- While he was Emperor of Rome, Claudius added three letters to the alphabet. The usage of these letters was discontinued after his death, but evidence of them is still seen on columns where statutes were inscribed.
- Claudius extends Senatorial rights to citizens from the provinces.
- Claudius’ wife, Messalina, infamous for her promiscuity, marries one of her paramours while Claudius is away from Rome. Claudius returns to Rome, and orders the executions of her paramour and all others who were involved in the affair. Messalina is killed by a freedman at the command of Narcissus.
“What was the ruin of Sparta and Athens, but this, that mighty as they were in war, they spurned from them as aliens those whom they had conquered? Our founder Romulus, on the other hand, was so wise that he fought as enemies and then hailed as fellow-citizens several nations on the very same day.”
“What audacity! what wickedness!”
The highlight of Book XI is certainly the story of Claudius’ promiscuous wife, Messalina. She was infamous for having innumerable paramours. After researching more about her life from other sources, I discovered that she once held a competition with a prostitute to have sex with as much men as possible in one night.

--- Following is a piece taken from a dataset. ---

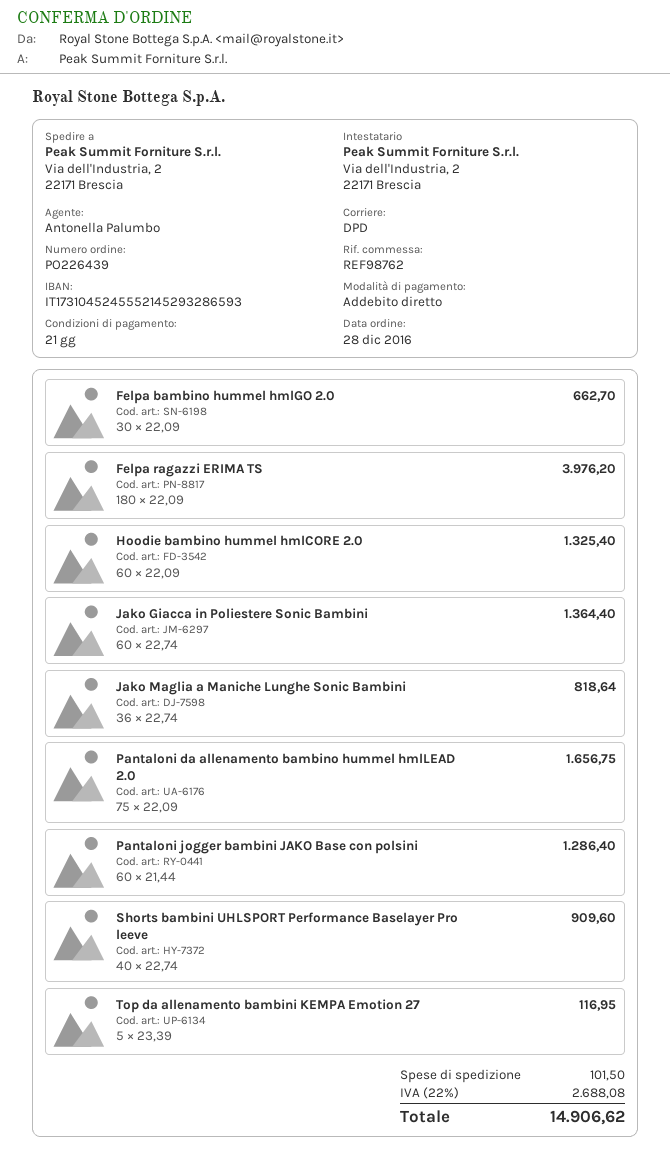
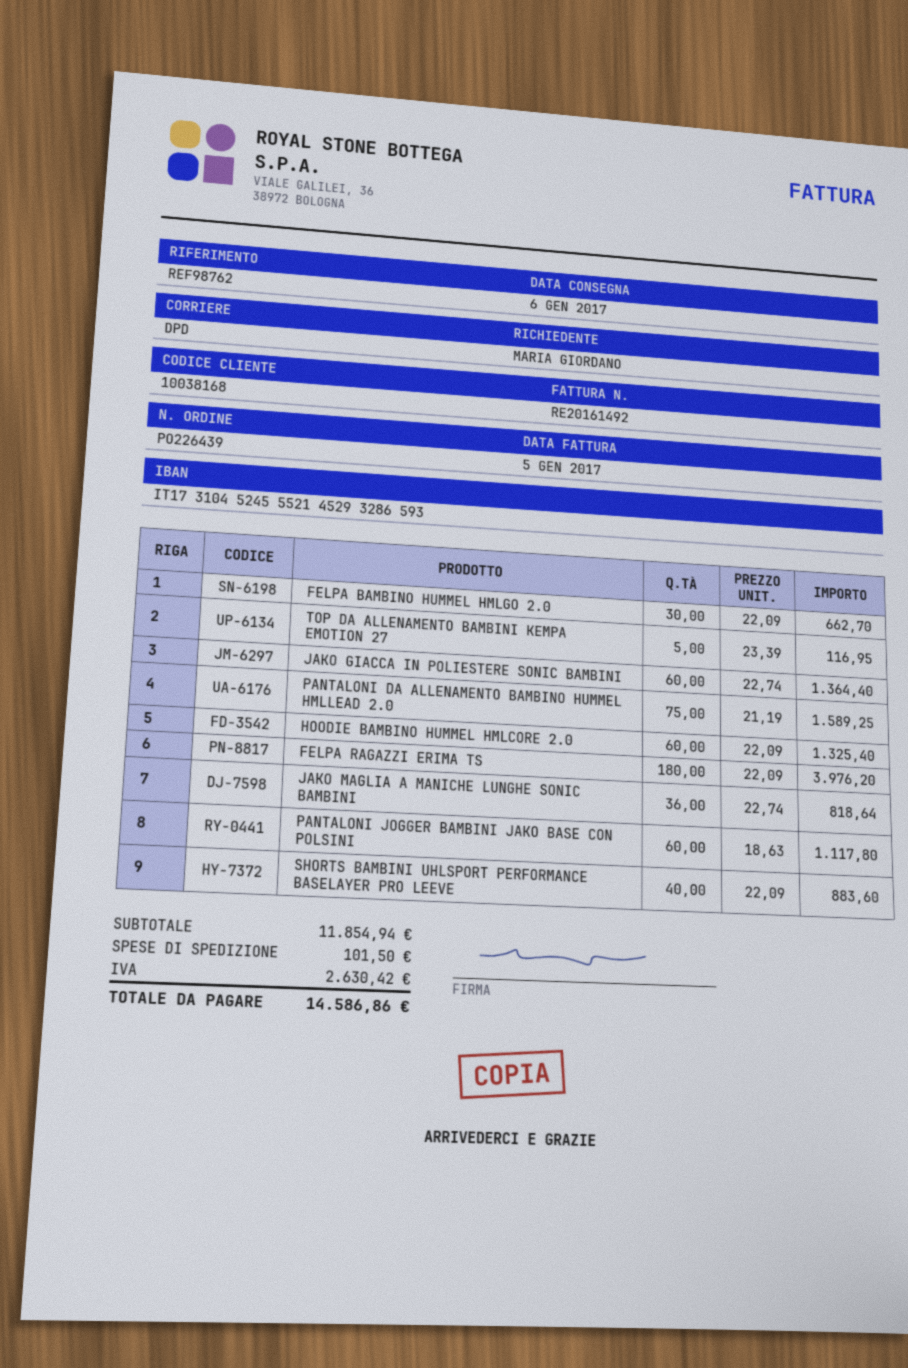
Pantaloni da allenamento bambino hummel hmlLEAD 2.0: 75 x 22.09 = 1656.75 -> 75 x 21.19 = 1589.25
Pantaloni jogger bambini JAKO Base con polsini: 60 x 21.44 = 1286.40 -> 60 x 18.63 = 1117.80
Shorts bambini UHLSPORT Performance Baselayer Pro leeve: 40 x 22.74 = 909.60 -> 40 x 22.09 = 883.60
tax: 2688.08 -> 2630.42
total: 14906.62 -> 14586.86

Messalina won the competition, sleeping with 25 men. she was also audacious, choosing to marry one of her paramours while Claudius was away from Rome.
From when Claudius hears the news of the marriage to the point of Messalina’s execution, Tacitus’ account reminds me of a very entertaining drama. Messalina plots how she might manipulate Claudius to have mercy on her because she has always been able to inveigle him in the past by using her feminine charms. Even at the very last moment before her execution, Claudius displays intentions of pardoning her. I am delighted that Tacitus includes this anecdote in his Annals. Until now, interesting anecdotes have been noticeably lacking. Tacitus is certainly no Herodotus.
- Claudius marries his niece, Agrippina. Previously in Rome, the marriage of an uncle to his niece was considered profane and incestuous, but arguments were proffered that there was no law against it, and that the act was not objectively profane.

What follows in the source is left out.